▸ YOUR ASSIGNMENT
Starting at the line that contains "SPAX 6x120 Delta-Seal" and ending at the line that contains "total: 14705.80 -> 15082.27", the lines below are to be given again exactly, with nothing added.

Itemized modification records:
((

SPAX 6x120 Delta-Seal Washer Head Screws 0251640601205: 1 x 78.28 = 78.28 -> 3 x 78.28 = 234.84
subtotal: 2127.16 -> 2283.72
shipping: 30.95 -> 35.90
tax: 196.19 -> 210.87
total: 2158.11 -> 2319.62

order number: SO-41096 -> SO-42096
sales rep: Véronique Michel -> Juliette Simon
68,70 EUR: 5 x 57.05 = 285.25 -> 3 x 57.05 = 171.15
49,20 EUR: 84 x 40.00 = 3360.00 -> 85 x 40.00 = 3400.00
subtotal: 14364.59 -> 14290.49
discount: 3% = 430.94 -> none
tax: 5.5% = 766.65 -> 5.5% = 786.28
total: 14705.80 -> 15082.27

))
((

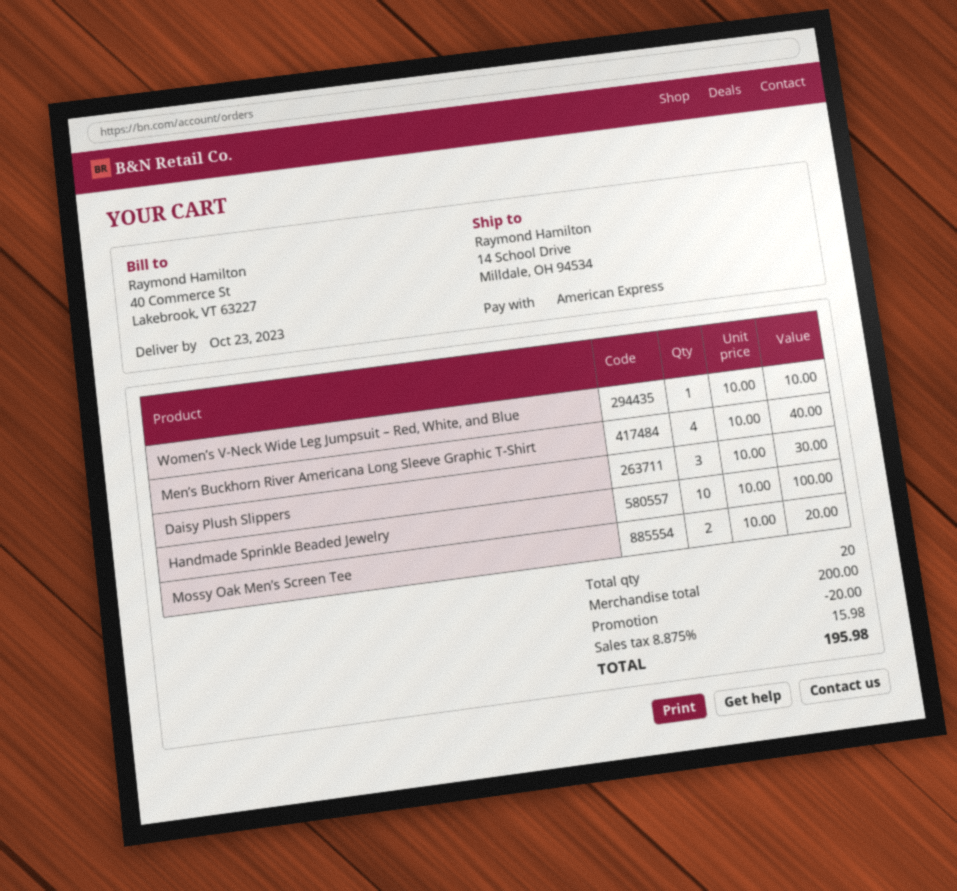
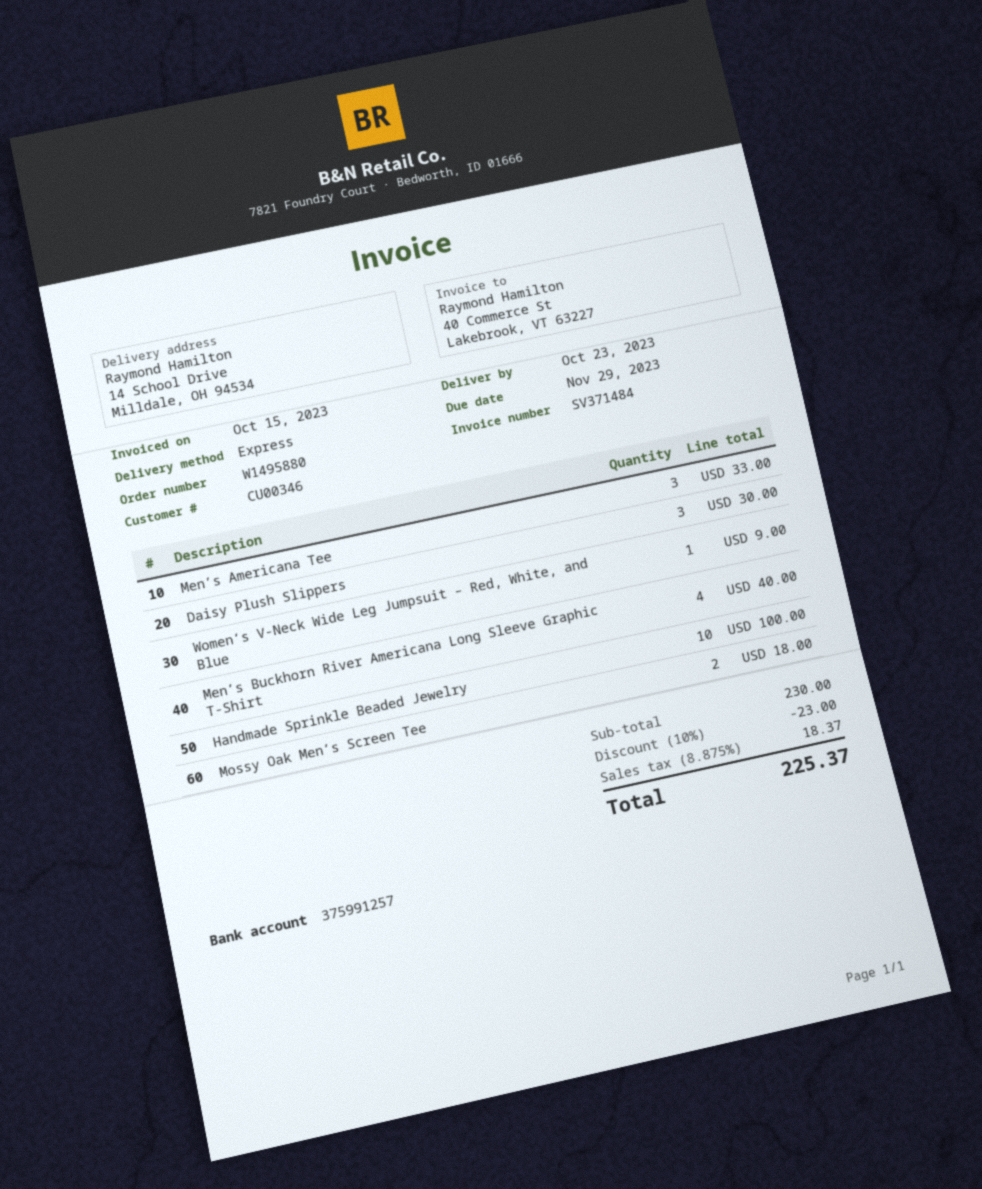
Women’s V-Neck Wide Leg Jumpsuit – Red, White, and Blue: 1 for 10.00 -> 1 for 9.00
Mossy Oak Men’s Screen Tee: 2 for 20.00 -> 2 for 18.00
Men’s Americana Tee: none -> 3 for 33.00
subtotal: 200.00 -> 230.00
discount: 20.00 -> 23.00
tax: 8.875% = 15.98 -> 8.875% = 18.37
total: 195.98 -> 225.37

))

▸ EXERCISE OUTPUT
SPAX 6x120 Delta-Seal Washer Head Screws 0251640601205: 1 x 78.28 = 78.28 -> 3 x 78.28 = 234.84
subtotal: 2127.16 -> 2283.72
shipping: 30.95 -> 35.90
tax: 196.19 -> 210.87
total: 2158.11 -> 2319.62

order number: SO-41096 -> SO-42096
sales rep: Véronique Michel -> Juliette Simon
68,70 EUR: 5 x 57.05 = 285.25 -> 3 x 57.05 = 171.15
49,20 EUR: 84 x 40.00 = 3360.00 -> 85 x 40.00 = 3400.00
subtotal: 14364.59 -> 14290.49
discount: 3% = 430.94 -> none
tax: 5.5% = 766.65 -> 5.5% = 786.28
total: 14705.80 -> 15082.27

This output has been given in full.